Le Syndicat autonome des locataires de Montréal (SLAM) est un syndicat montréalais structuré comme un « seul grand syndicat » pour tous les locataires. Au cours de la dernière année, les locataires du SLAM se sont organisé·e·s dans plus d'une douzaine d'immeubles. Iels ont marché sur les bureaux de COGIR, déposé des banderoles sur les balcons de Cromwell et repoussé l'expulsion du campement de Ville-Marie.

Les comités de logement: une stratégie vouée à l'échec

Les dernières années ont montré que les stratégies actuelles d'audiences judiciaires et de lobbying politique pour les réformes ne mèneront nulle part. Ces stratégies employées par les ONG, notamment les comités de logement, ont réussi à récupérer de nombreux locataires autrement militant·e·s, et à les orienter vers des tactiques qui échouent.

Il ne s'agit pas d'une lutte où les locataires ont besoin de connaître « leurs droits ». Nous n'avons pas besoin de réformes ou de connaissances juridiques.

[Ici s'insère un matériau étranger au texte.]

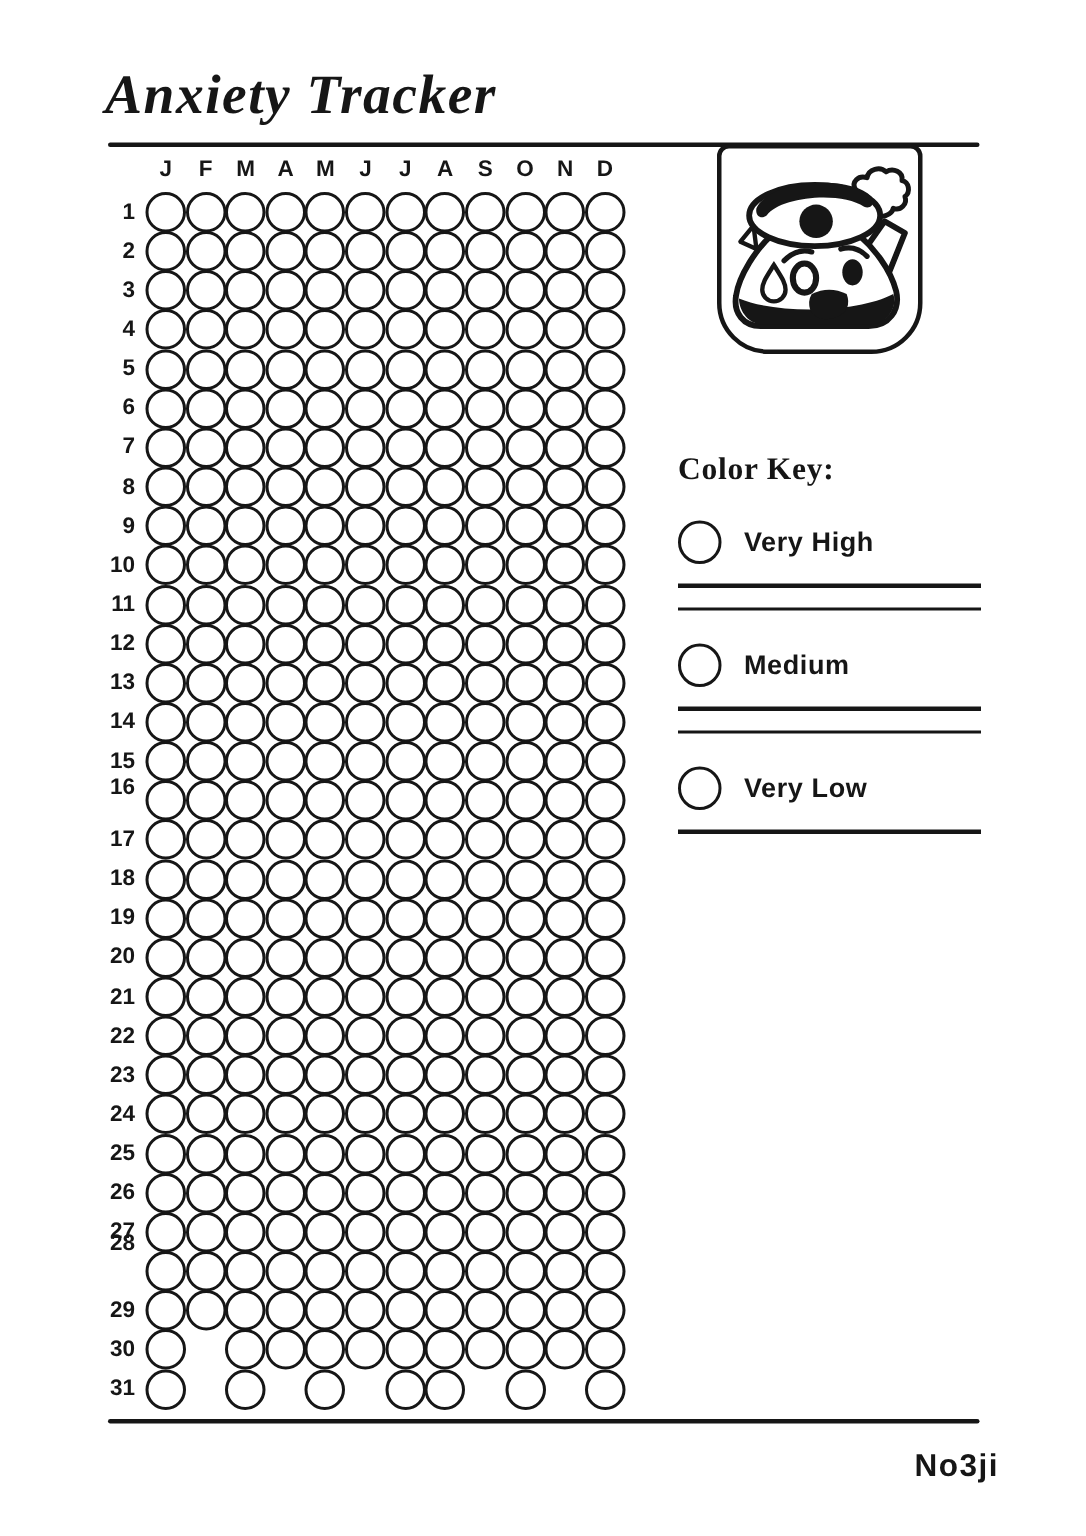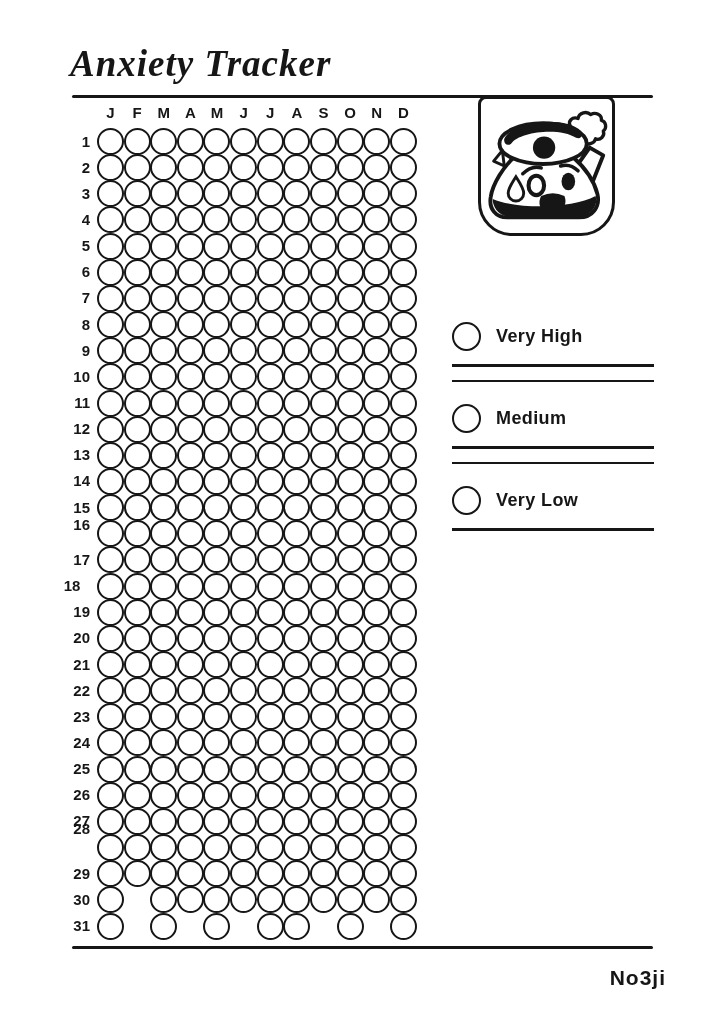--- a/index.html
+++ b/index.html
@@ -512,6 +512,7 @@
     </div>
 
   <div class="color-key">
+    <div class="key-title">Color Key:</div>
     <div id="key-items">
         <div class="key-item">
           <span class="key-circle"></span>

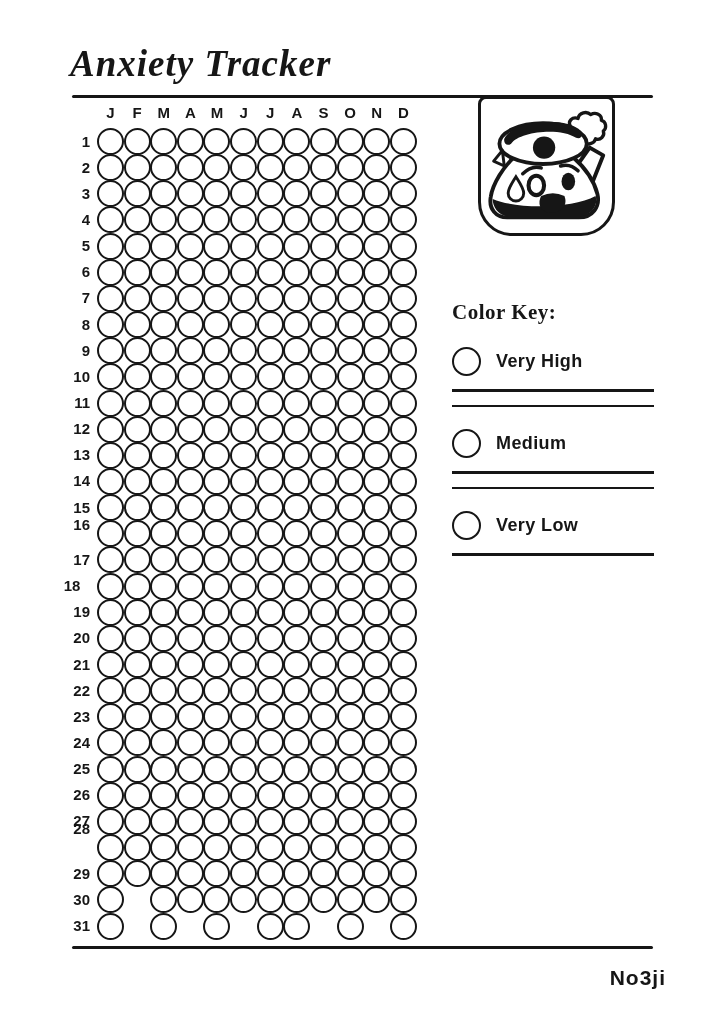--- a/index.html
+++ b/index.html
@@ -127,7 +127,7 @@
       <div class="day-number" style="top: 507.6px;">15</div>
       <div class="day-number" style="top: 525px;">16</div>
       <div class="day-number" style="top: 559.9px;">17</div>
-      <div class="day-number" style="top: 586.05px; text-align: center;">18</div>
+      <div class="day-number" style="top: 586.05px;">18</div>
       <div class="day-number" style="top: 612.2px;">19</div>
       <div class="day-number" style="top: 638.35px;">20</div>
       <div class="day-number" style="top: 664.5px;">21</div>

Le système judiciaire garantit aux propriétaires le droit de percevoir les loyers, le droit d'expulser les locataires et le droit à une augmentation de loyer annuelle (qui, cette année, peut atteindre plus de 7 %). La CAQ et les gouvernements municipaux préfèrent manifestement les empires immobiliers à une réforme, même mineure, du logement social et de la loi.

Chaque fois que nous demandons aux autorités de résoudre nos problèmes, nous perdons des occasions d'organiser nos voisin·e·s et de mettre l'accent sur l'action directe. Malheureusement, même nombre de réformistes ont choisi de s'en remettre aux audiences des tribunaux ou de demander une réforme du logement plutôt que d'organiser les locataires.

En tant qu'anarchistes et anticapitalistes, il ne suffit pas de s'organiser entre nous. Un syndicalisme révolutionnaire promet une grève générale des loyers qui peut conduire à l'expropriation des propriétaires. Le chemin vers la victoire à petite échelle et la révolution sont une seule et même chose.

- Des membres du SLAM-MATU (Syndicat de Locataires autonomes de Montréal / Montreal’s Autonomous Tenants Union)

 

Sources:

Déloger pour s'enrichir: La hausse alarmante des évictions forcées au Québec, RCLALQ, 2022.
Homeless in Montreal fighting COVID-19, freezing temperatures and police, APTN-News, 2022.
Montreal's February Rent Report Is Out & Here's Where You Might Be Able To Afford To Live, Mtl-Blog, 2023.
Zine, "The Tenant Organizer's Handbook", Montreal, 2023.